*** Opening DATA FOR THIS TASK ***
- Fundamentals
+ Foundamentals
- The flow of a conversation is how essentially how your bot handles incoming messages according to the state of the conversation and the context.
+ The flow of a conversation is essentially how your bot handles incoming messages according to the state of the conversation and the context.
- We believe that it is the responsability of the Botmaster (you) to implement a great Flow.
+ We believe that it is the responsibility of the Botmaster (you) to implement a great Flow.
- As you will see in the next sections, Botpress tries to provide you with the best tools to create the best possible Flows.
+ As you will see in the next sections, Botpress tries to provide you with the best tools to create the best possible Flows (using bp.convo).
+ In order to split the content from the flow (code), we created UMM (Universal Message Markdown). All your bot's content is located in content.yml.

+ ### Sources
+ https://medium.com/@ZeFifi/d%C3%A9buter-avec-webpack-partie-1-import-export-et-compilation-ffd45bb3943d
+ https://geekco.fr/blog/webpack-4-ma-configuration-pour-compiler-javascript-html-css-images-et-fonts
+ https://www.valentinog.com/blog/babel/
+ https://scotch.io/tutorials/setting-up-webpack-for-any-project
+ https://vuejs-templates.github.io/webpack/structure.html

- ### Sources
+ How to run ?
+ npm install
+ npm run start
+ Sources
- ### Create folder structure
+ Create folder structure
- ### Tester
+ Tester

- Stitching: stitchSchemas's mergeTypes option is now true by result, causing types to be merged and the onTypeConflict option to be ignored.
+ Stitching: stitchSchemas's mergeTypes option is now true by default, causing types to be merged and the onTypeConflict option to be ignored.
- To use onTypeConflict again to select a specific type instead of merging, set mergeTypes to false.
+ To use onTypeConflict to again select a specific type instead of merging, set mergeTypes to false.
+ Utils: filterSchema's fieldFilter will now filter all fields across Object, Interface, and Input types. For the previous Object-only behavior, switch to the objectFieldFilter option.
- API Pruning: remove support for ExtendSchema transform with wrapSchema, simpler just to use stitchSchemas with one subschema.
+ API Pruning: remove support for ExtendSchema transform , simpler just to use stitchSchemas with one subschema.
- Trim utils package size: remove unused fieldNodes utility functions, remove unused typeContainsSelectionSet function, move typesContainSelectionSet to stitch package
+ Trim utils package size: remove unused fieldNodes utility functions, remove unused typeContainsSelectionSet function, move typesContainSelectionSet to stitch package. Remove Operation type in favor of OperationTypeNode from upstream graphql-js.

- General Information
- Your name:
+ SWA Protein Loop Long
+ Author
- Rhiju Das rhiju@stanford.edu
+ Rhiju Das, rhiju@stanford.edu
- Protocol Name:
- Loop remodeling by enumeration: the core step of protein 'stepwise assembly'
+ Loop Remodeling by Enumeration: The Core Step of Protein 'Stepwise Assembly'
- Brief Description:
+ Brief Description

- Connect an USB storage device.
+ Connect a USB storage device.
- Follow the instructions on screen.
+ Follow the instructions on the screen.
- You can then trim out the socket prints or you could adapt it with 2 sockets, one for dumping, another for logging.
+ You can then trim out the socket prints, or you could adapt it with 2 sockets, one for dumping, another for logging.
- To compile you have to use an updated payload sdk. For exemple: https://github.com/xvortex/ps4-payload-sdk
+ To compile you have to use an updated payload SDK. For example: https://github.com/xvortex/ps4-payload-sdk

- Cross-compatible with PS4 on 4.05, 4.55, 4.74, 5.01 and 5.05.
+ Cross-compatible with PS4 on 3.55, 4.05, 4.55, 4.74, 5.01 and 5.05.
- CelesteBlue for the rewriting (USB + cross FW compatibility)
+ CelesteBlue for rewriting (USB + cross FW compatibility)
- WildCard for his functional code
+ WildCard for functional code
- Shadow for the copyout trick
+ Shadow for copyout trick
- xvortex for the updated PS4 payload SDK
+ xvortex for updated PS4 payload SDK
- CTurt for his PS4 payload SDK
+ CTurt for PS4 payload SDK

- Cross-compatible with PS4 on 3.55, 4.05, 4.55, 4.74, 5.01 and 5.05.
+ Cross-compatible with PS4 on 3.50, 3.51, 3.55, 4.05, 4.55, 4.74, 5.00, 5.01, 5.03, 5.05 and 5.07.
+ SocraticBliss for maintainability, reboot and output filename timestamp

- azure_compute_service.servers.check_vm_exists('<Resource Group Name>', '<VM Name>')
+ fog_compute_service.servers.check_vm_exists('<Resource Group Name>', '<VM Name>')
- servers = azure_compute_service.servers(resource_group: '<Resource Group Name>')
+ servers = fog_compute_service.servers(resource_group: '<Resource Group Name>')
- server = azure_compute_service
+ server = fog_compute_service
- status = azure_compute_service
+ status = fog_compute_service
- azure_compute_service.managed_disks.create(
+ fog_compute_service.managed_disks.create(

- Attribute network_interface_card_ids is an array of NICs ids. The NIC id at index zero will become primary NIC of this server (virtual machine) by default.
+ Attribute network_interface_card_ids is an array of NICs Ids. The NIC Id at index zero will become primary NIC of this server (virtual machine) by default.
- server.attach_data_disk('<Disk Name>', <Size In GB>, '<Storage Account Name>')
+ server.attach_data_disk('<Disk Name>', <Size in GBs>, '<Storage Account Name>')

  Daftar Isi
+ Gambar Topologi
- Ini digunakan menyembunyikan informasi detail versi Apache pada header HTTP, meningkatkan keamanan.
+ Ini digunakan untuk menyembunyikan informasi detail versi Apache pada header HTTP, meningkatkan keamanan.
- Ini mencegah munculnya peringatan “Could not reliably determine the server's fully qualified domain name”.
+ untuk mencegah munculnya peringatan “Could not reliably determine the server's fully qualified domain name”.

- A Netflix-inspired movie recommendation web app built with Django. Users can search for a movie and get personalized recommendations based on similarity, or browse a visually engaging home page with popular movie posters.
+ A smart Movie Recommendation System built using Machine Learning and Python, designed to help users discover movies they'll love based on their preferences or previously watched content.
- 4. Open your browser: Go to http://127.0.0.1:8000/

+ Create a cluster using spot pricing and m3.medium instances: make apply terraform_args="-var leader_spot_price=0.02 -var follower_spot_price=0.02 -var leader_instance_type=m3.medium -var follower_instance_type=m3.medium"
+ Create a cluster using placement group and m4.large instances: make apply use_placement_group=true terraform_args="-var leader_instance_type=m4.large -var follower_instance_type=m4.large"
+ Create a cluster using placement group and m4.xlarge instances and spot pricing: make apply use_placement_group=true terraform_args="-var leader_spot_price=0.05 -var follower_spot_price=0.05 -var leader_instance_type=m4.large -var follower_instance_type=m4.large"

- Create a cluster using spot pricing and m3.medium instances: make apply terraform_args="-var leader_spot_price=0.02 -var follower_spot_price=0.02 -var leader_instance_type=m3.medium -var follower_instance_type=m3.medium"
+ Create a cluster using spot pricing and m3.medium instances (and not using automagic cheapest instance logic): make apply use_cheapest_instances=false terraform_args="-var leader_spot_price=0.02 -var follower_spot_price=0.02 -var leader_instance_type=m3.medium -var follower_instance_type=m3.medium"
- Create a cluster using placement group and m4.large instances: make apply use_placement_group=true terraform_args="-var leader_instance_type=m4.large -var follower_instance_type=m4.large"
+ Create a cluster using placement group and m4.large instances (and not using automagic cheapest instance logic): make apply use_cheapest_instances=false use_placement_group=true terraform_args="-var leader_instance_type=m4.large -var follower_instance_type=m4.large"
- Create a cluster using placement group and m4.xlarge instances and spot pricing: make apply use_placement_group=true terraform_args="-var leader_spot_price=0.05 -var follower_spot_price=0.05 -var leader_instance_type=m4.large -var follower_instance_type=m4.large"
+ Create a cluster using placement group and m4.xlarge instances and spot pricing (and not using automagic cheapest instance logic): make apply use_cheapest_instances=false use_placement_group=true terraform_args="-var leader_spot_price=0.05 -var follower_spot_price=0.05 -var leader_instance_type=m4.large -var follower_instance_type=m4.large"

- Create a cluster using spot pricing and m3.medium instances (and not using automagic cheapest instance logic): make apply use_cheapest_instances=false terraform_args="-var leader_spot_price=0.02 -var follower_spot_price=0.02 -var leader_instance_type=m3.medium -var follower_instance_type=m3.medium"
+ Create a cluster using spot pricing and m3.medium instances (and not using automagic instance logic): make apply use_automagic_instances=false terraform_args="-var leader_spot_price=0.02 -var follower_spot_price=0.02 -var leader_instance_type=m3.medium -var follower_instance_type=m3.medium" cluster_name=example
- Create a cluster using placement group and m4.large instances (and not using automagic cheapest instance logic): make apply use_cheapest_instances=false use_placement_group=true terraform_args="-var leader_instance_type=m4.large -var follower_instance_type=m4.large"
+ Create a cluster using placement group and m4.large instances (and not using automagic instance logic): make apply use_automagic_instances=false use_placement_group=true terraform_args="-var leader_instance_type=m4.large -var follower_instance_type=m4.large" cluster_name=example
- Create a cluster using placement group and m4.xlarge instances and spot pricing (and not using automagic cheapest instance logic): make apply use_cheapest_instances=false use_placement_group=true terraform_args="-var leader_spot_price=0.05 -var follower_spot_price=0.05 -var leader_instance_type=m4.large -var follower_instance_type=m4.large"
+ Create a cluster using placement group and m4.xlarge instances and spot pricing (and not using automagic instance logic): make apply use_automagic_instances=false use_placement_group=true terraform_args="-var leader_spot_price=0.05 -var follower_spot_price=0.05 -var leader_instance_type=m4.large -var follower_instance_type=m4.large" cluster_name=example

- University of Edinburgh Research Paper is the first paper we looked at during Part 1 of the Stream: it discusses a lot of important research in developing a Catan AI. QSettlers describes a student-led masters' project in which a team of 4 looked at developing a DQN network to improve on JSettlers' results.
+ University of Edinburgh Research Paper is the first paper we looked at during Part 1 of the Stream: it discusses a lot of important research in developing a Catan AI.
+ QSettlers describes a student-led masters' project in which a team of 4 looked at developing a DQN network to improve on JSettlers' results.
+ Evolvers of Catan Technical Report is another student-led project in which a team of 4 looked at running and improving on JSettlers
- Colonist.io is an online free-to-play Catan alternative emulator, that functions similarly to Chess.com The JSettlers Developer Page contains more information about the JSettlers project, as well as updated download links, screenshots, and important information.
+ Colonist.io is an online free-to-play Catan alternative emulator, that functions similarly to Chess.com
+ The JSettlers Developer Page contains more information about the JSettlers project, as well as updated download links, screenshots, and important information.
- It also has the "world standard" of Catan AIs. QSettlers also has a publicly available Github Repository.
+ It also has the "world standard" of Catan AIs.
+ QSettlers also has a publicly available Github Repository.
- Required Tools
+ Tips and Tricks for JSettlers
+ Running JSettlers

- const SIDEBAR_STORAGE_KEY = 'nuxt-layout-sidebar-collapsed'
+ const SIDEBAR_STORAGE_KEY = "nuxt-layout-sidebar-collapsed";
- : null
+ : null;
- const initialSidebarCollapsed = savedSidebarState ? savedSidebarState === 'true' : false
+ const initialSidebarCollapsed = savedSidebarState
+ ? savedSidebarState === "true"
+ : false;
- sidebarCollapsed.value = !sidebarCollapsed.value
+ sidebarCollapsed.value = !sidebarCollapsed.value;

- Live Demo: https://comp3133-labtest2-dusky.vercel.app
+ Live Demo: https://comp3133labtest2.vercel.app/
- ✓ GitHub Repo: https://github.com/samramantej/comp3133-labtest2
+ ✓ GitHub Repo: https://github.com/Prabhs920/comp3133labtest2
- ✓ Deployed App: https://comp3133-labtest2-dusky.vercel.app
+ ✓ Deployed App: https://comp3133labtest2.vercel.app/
*** Closing DATA FOR THIS TASK ***
> _EXERCISE_
Above are the entries. Quote exactly the lines from the one bearing "the objectFieldFilter option." through the one bearing "for functional code".

> _WRITTEN REPLY_
+ Utils: filterSchema's fieldFilter will now filter all fields across Object, Interface, and Input types. For the previous Object-only behavior, switch to the objectFieldFilter option.
- API Pruning: remove support for ExtendSchema transform with wrapSchema, simpler just to use stitchSchemas with one subschema.
+ API Pruning: remove support for ExtendSchema transform , simpler just to use stitchSchemas with one subschema.
- Trim utils package size: remove unused fieldNodes utility functions, remove unused typeContainsSelectionSet function, move typesContainSelectionSet to stitch package
+ Trim utils package size: remove unused fieldNodes utility functions, remove unused typeContainsSelectionSet function, move typesContainSelectionSet to stitch package. Remove Operation type in favor of OperationTypeNode from upstream graphql-js.

- General Information
- Your name:
+ SWA Protein Loop Long
+ Author
- Rhiju Das rhiju@stanford.edu
+ Rhiju Das, rhiju@stanford.edu
- Protocol Name:
- Loop remodeling by enumeration: the core step of protein 'stepwise assembly'
+ Loop Remodeling by Enumeration: The Core Step of Protein 'Stepwise Assembly'
- Brief Description:
+ Brief Description

- Connect an USB storage device.
+ Connect a USB storage device.
- Follow the instructions on screen.
+ Follow the instructions on the screen.
- You can then trim out the socket prints or you could adapt it with 2 sockets, one for dumping, another for logging.
+ You can then trim out the socket prints, or you could adapt it with 2 sockets, one for dumping, another for logging.
- To compile you have to use an updated payload sdk. For exemple: https://github.com/xvortex/ps4-payload-sdk
+ To compile you have to use an updated payload SDK. For example: https://github.com/xvortex/ps4-payload-sdk

- Cross-compatible with PS4 on 4.05, 4.55, 4.74, 5.01 and 5.05.
+ Cross-compatible with PS4 on 3.55, 4.05, 4.55, 4.74, 5.01 and 5.05.
- CelesteBlue for the rewriting (USB + cross FW compatibility)
+ CelesteBlue for rewriting (USB + cross FW compatibility)
- WildCard for his functional code
+ WildCard for functional code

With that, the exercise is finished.